魔力が底つく感覚は耐えがたいものだ。学生ならなおのこと難しい。
その面でこの学生は根性がありそうだ。
「しかし何が足りないか自覚し、歯を食いしばれる者は騎士になる素質がある。まだ3学年なら見込みは十分と言えよう――テリー、彼に紹介状を」
「はいよー!!」
「あ、ありがとうございますっ!」
立ち上がれない彼を、友人たちが引きずるようにして戻していく。
「精進を怠るな。では、次は――」
こうしてロダンは次々と学生を迎えては試し合いを続けていった。
無論、すべての者に紹介状を渡すわけではない。
見込みがある者だけだ。
その観点で言えば、やはり最初のふたりは有望株であった。
(最初に挑む者はやはりモノが違うということか)
これは今までの傾向でもあった。
最初の一歩を踏み出す者たちはおおむね、強い。
ロダンは次々に挑戦者をさばいていく。
「まだまだ鍛錬が必要だな。次の者――」
「基礎を見直したほうが良いだろう。

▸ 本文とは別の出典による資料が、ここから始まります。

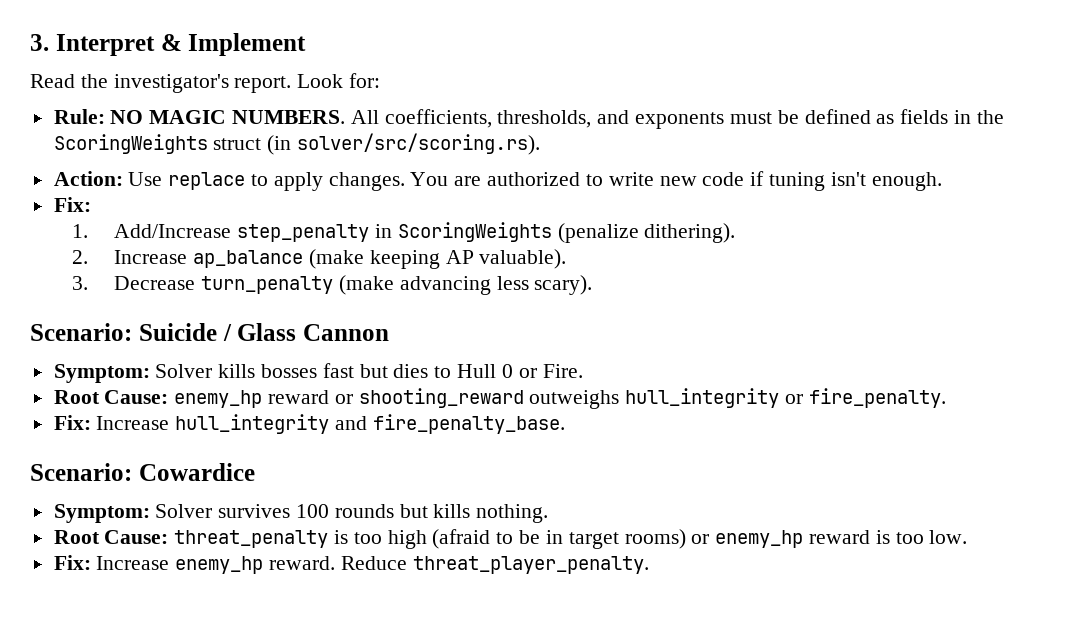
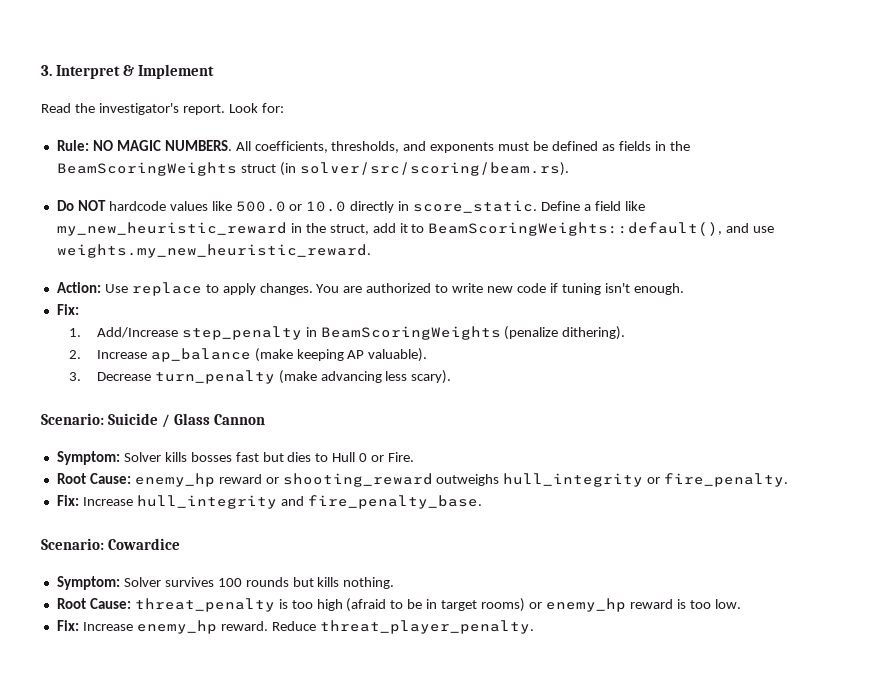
- All coefficients, thresholds, and exponents must be defined as fields in the ScoringWeights struct (in solver/src/scoring.rs).
+ All coefficients, thresholds, and exponents must be defined as fields in the BeamScoringWeights struct (in solver/src/scoring/beam.rs).
+ Do NOT hardcode values like 500.0 or 10.0 directly in score_static. Define a field like my_new_heuristic_reward in the struct, add it to BeamScoringWeights::default(), and use weights.my_new_heuristic_reward.
- 1. Add/Increase step_penalty in ScoringWeights (penalize dithering).
+ 1. Add/Increase step_penalty in BeamScoringWeights (penalize dithering).

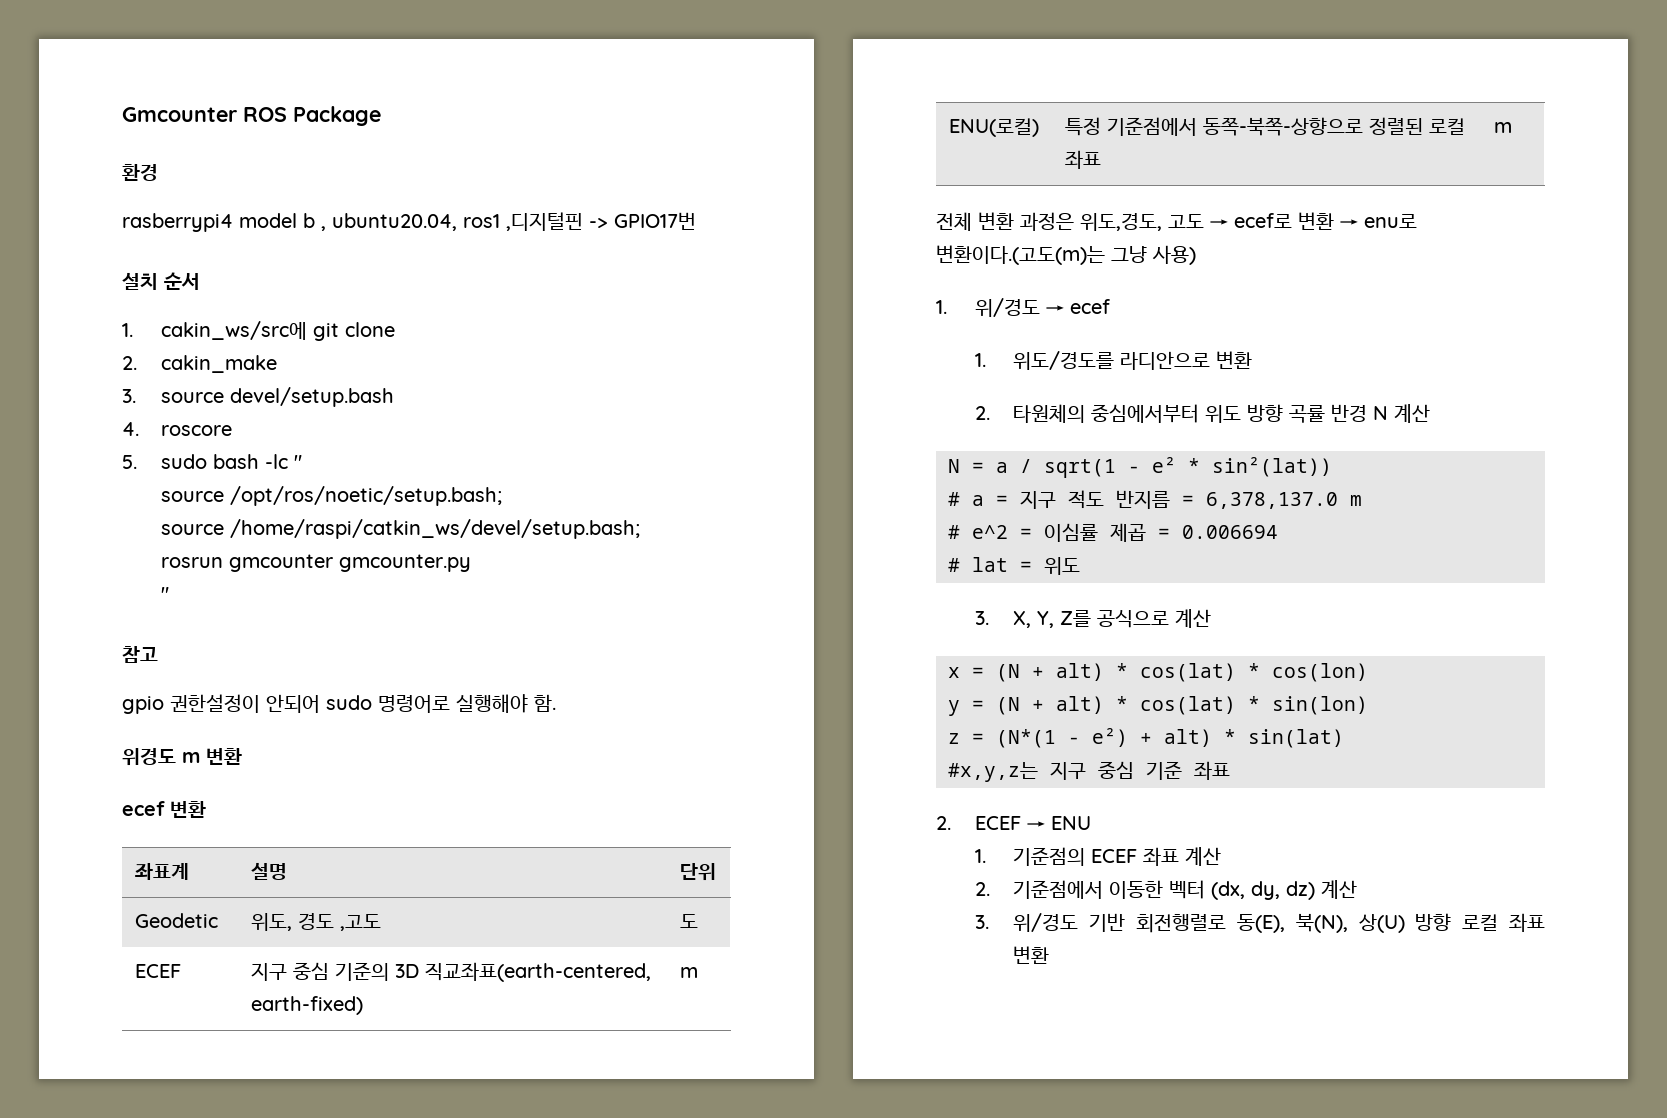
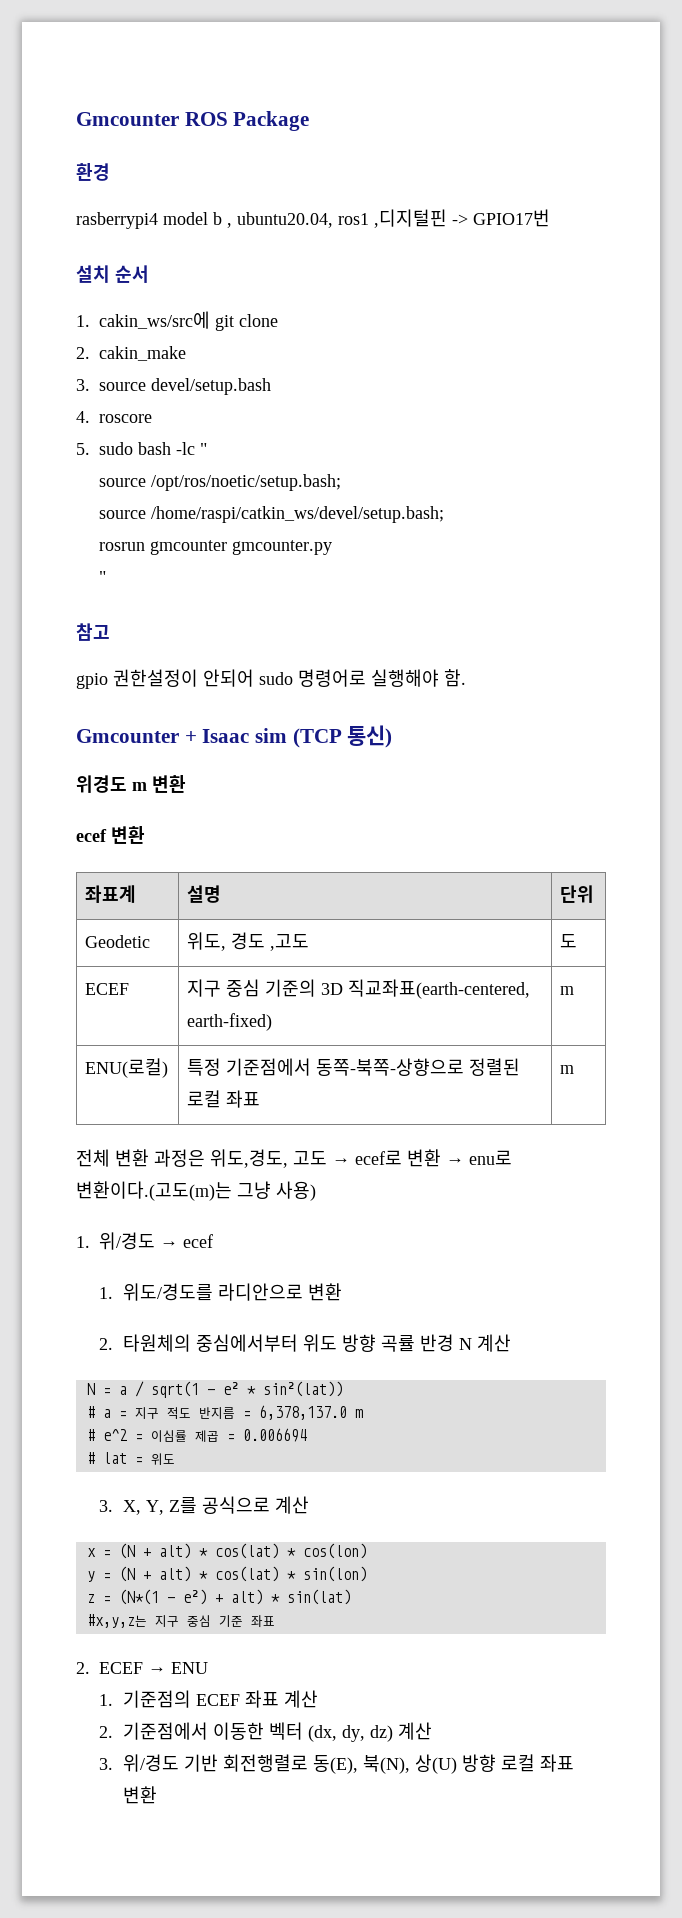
+ Gmcounter + Isaac sim (TCP 통신)

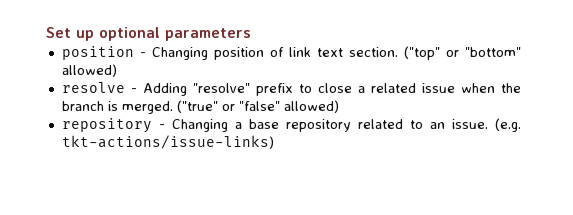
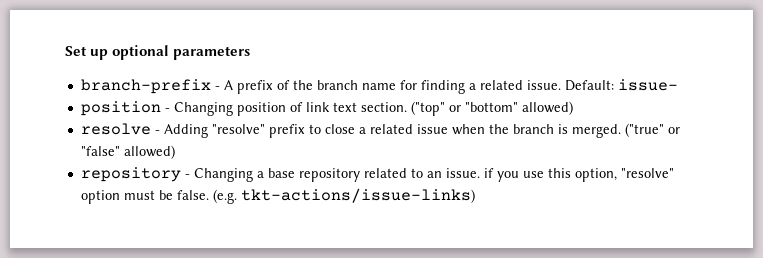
+ branch-prefix - A prefix of the branch name for finding a related issue. Default: issue-
- repository - Changing a base repository related to an issue.
+ repository - Changing a base repository related to an issue. if you use this option, "resolve" option must be false.

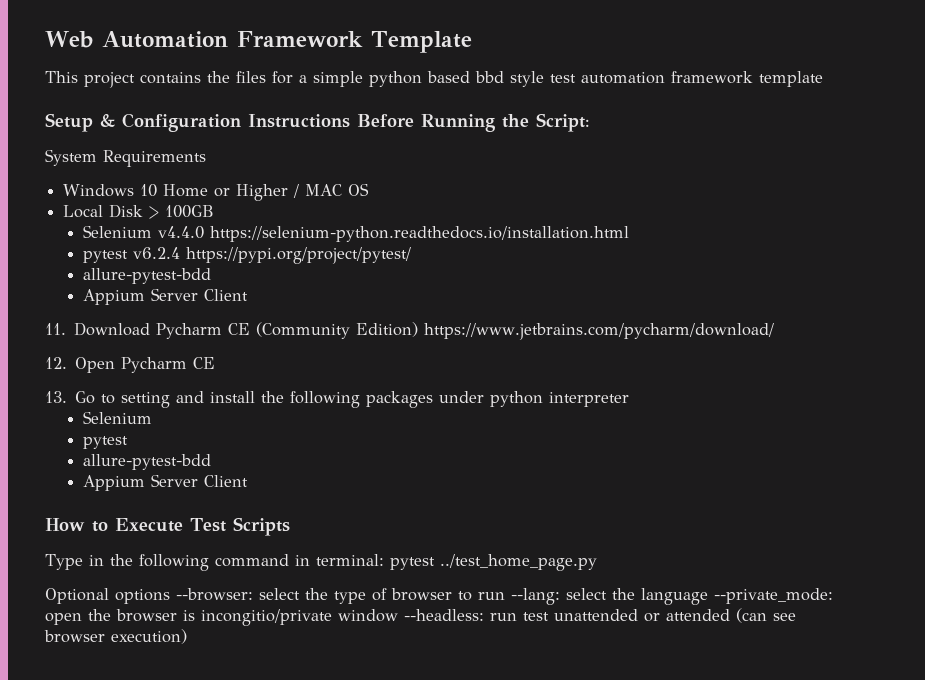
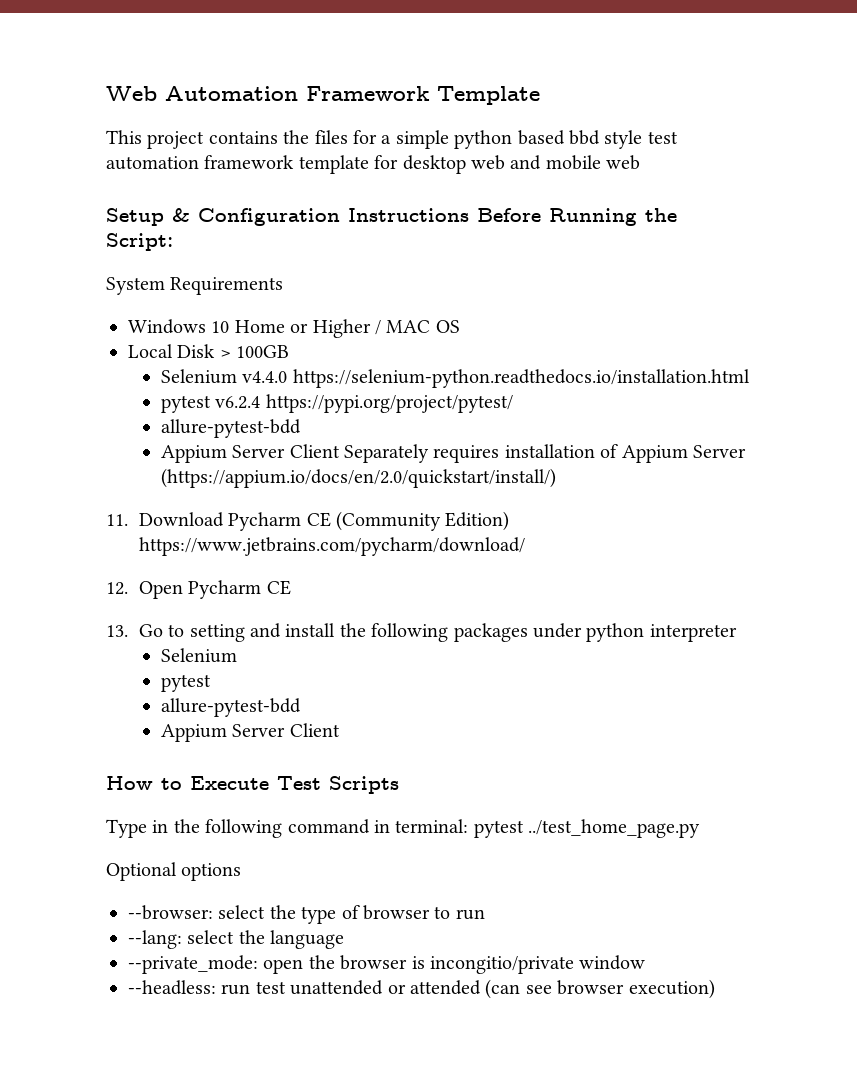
- This project contains the files for a simple python based bbd style test automation framework template
+ This project contains the files for a simple python based bbd style test automation framework template for desktop web and mobile web
  pytest v6.2.4 https://pypi.org/project/pytest/
  allure-pytest-bdd
- Appium Server Client
+ Appium Server Client Separately requires installation of Appium Server (https://appium.io/docs/en/2.0/quickstart/install/)
- Optional options --browser: select the type of browser to run --lang: select the language --private_mode: open the browser is incongitio/private window --headless: run test unattended or attended (can see browser execution)
+ Optional options
+ --browser: select the type of browser to run
+ --lang: select the language
+ --private_mode: open the browser is incongitio/private window
+ --headless: run test unattended or attended (can see browser execution)

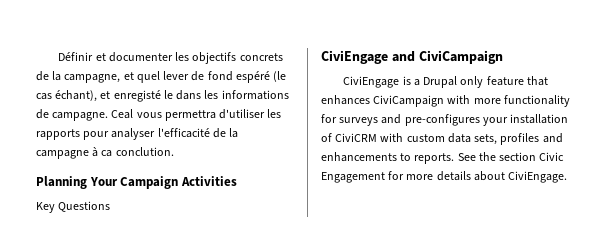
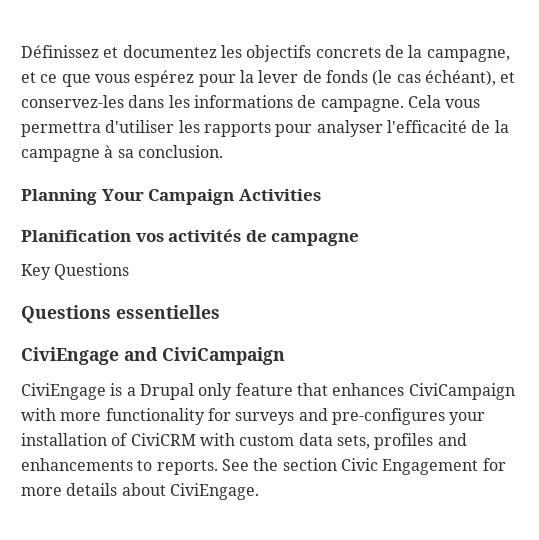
- Définir et documenter les objectifs concrets de la campagne, et quel lever de fond espéré (le cas échant), et enregisté le dans les informations de campagne.
+ Définissez et documentez les objectifs concrets de la campagne, et ce que vous espérez pour la lever de fonds (le cas échéant), et conservez-les dans les informations de campagne.
- Ceal vous permettra d'utiliser les rapports pour analyser l'efficacité de la campagne à ca conclution.
+ Cela vous permettra d'utiliser les rapports pour analyser l'efficacité de la campagne à sa conclusion.
+ Planification vos activités de campagne
+ Questions essentielles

では、次――」
そうして20人も試し合いをすると、さすがに挑む者も少なくなってくる。
おおよそ、どの程度のレベルでなければいけないかが学生にもわかるからだ。
それでも挑戦者が続き、夕方が近づいていきた。
学生の熱狂も冷めつつある。
しかし、そんな時こそ逸材が埋もれている。
最初と最後こそ、なお一層の注意が必要。
騎士は忍耐を要する。
華々しく思われる仕事の裏には地道な訓練が必須だ。
ロダンはふと、一人の女子学生に目をとめた。
青い長い髪――退屈そうな顔。
見たような、見ていないような……しかし恐らく貴族ではない。
多分、隣の友人……金髪の男子学生に連れてこられたのか。
(あの青年は――アンドリアのガネットか)
国内の貴族ならば、ロダンはすべて記憶している。
北の地の武闘派貴族。しかし勇猛すぎて軍令を無視する傾向の家だったか……。
(エミリアに一蹴されたのも彼だったな)
数か月前、そんな話をトリスターノやその他から聞いた。
決闘の才能としては、ガネットは素晴らしいのだろう。だが、騎士には不向きだ。
そんな青年が連れている女子学生。
1学年だが遠目でもすでに見るべきところがある。
「そこの青髪の子」
「はっ、ええっ……? あたし!?」
ロダンに顔を向けられ、キャレシーは飛び上がらんばかりに驚いた。
同時にエミリアもびっくりした。
まさか、キャレシーがロダンに呼ばれるとは。
ロダンの挑戦的で魅惑的な眼差しがキャレシーを突き刺す。